■ Assignment ■
Copy out the full data exactly as given; pictures should not be included.

■ Working data ■
# # # # # # #

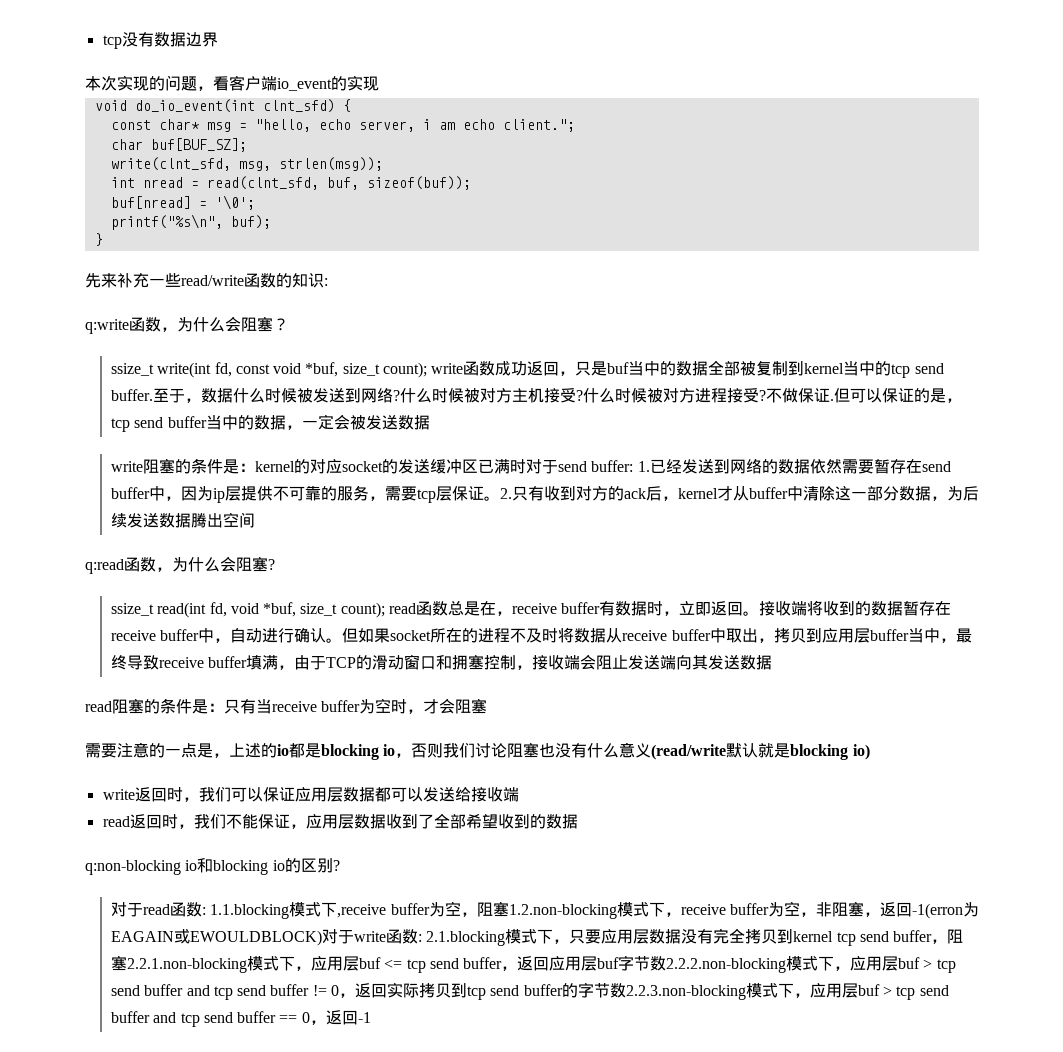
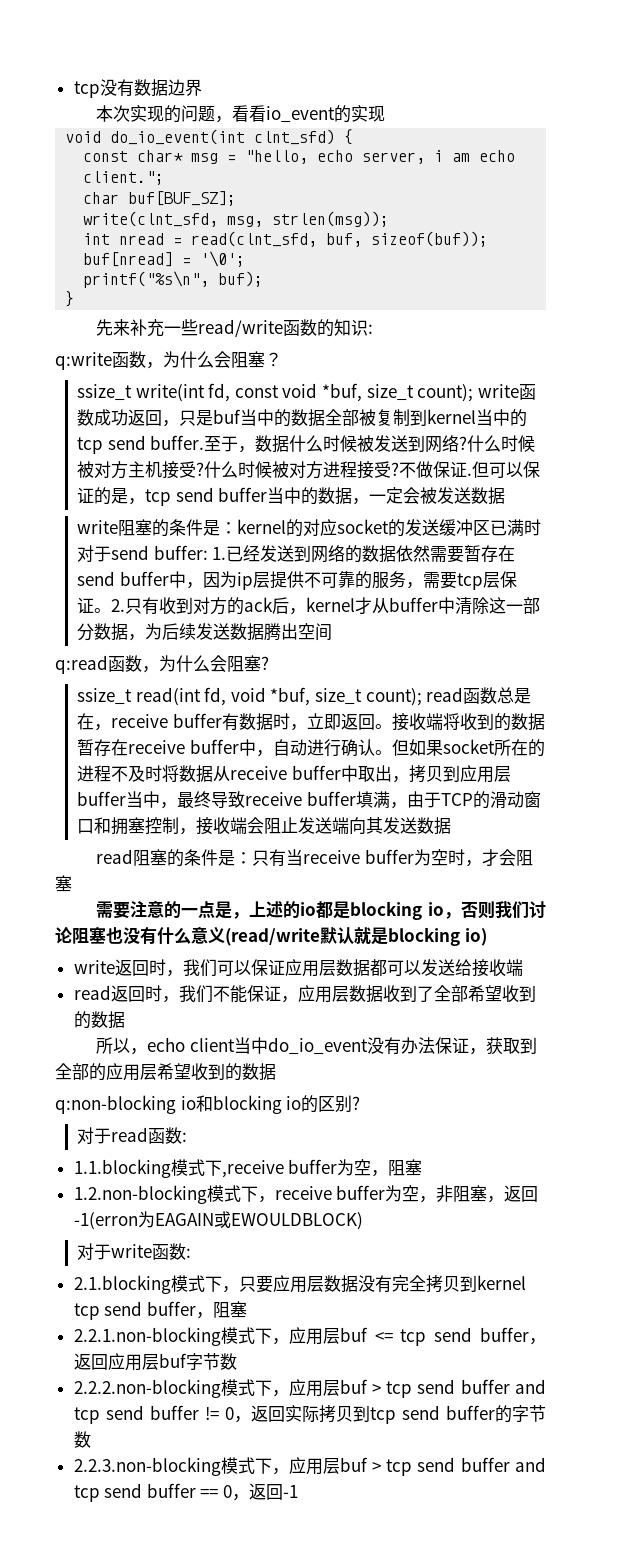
[229,75,277,91] 客户端 -> [249,105,267,122] 看
(578, 821) none -> [96,1037,537,1055] [55,1063,276,1081] // 所以，echo client当中do_io_event没有办法保证，获取到全部的应用层希望收到的数据
(206, 911) none -> (188, 1137) //
(509, 909) none -> (423, 1167) //
(322, 938) none -> (363, 1221) //
(422, 938) none -> (192, 1253) //
(127, 963) none -> (247, 1309) //
(667, 963) none -> (237, 1361) //
(626, 990) none -> (91, 1439) //

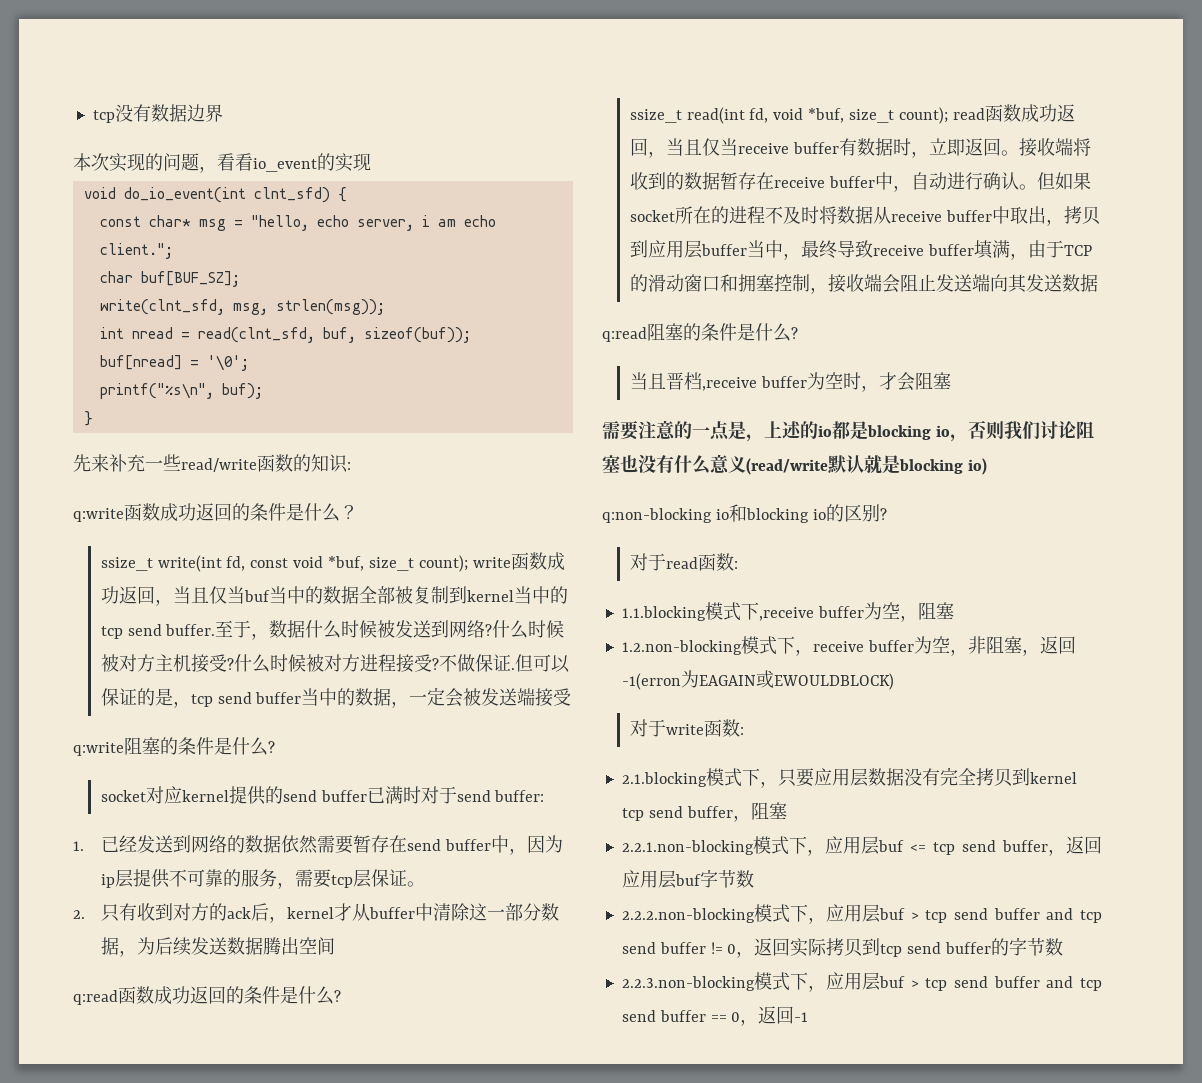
[146,351,265,369] ，为什么会阻塞 -> [160,503,340,522] 成功返回的条件是什么
[179,410,214,426] 只是 -> [172,586,245,604] 当且仅当
[471,487,506,505] [77,519,491,537] 数据 // write阻塞的条件是：kernel的对应socket的发送缓冲区 -> [517,688,572,707] [73,737,275,756] [100,786,367,805] 端接受 // q:write阻塞的条件是什么? // socket对应kernel提供的send buffer
(208, 552) none -> (545, 796) //
(112, 610) none -> (425, 884) //
[142,655,261,673] ，为什么会阻塞 -> [154,986,334,1005] 成功返回的条件是什么
[497,687,532,704] [77,713,112,731] 总是在， -> [1020,104,1075,122] [629,138,738,158] 成功返回，当且仅当
[96,849,361,867] read阻塞的条件是：只有当receive -> [602,323,798,342] [629,372,757,391] q:read阻塞的条件是什么? // 当且晋档,receive
[73,959,523,977] [73,985,536,1003] [73,1011,125,1029] [96,1037,537,1055] [55,1063,276,1081] // write返回时，我们可以保证应用层数据都可以发送给接收端 // read返回时，我们不能保证，应用层数据收到了全部希望收到的数据 // 所以，echo client当中do_io_event没有办法保证，获取到全部的应用层希望收到的数据 -> (987, 466) none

# # # # # # #

■ Task response ■
[229,75,277,91] 客户端 -> [249,105,267,122] 看
(578, 821) none -> [96,1037,537,1055] [55,1063,276,1081] // 所以，echo client当中do_io_event没有办法保证，获取到全部的应用层希望收到的数据
(206, 911) none -> (188, 1137) //
(509, 909) none -> (423, 1167) //
(322, 938) none -> (363, 1221) //
(422, 938) none -> (192, 1253) //
(127, 963) none -> (247, 1309) //
(667, 963) none -> (237, 1361) //
(626, 990) none -> (91, 1439) //

[146,351,265,369] ，为什么会阻塞 -> [160,503,340,522] 成功返回的条件是什么
[179,410,214,426] 只是 -> [172,586,245,604] 当且仅当
[471,487,506,505] [77,519,491,537] 数据 // write阻塞的条件是：kernel的对应socket的发送缓冲区 -> [517,688,572,707] [73,737,275,756] [100,786,367,805] 端接受 // q:write阻塞的条件是什么? // socket对应kernel提供的send buffer
(208, 552) none -> (545, 796) //
(112, 610) none -> (425, 884) //
[142,655,261,673] ，为什么会阻塞 -> [154,986,334,1005] 成功返回的条件是什么
[497,687,532,704] [77,713,112,731] 总是在， -> [1020,104,1075,122] [629,138,738,158] 成功返回，当且仅当
[96,849,361,867] read阻塞的条件是：只有当receive -> [602,323,798,342] [629,372,757,391] q:read阻塞的条件是什么? // 当且晋档,receive
[73,959,523,977] [73,985,536,1003] [73,1011,125,1029] [96,1037,537,1055] [55,1063,276,1081] // write返回时，我们可以保证应用层数据都可以发送给接收端 // read返回时，我们不能保证，应用层数据收到了全部希望收到的数据 // 所以，echo client当中do_io_event没有办法保证，获取到全部的应用层希望收到的数据 -> (987, 466) none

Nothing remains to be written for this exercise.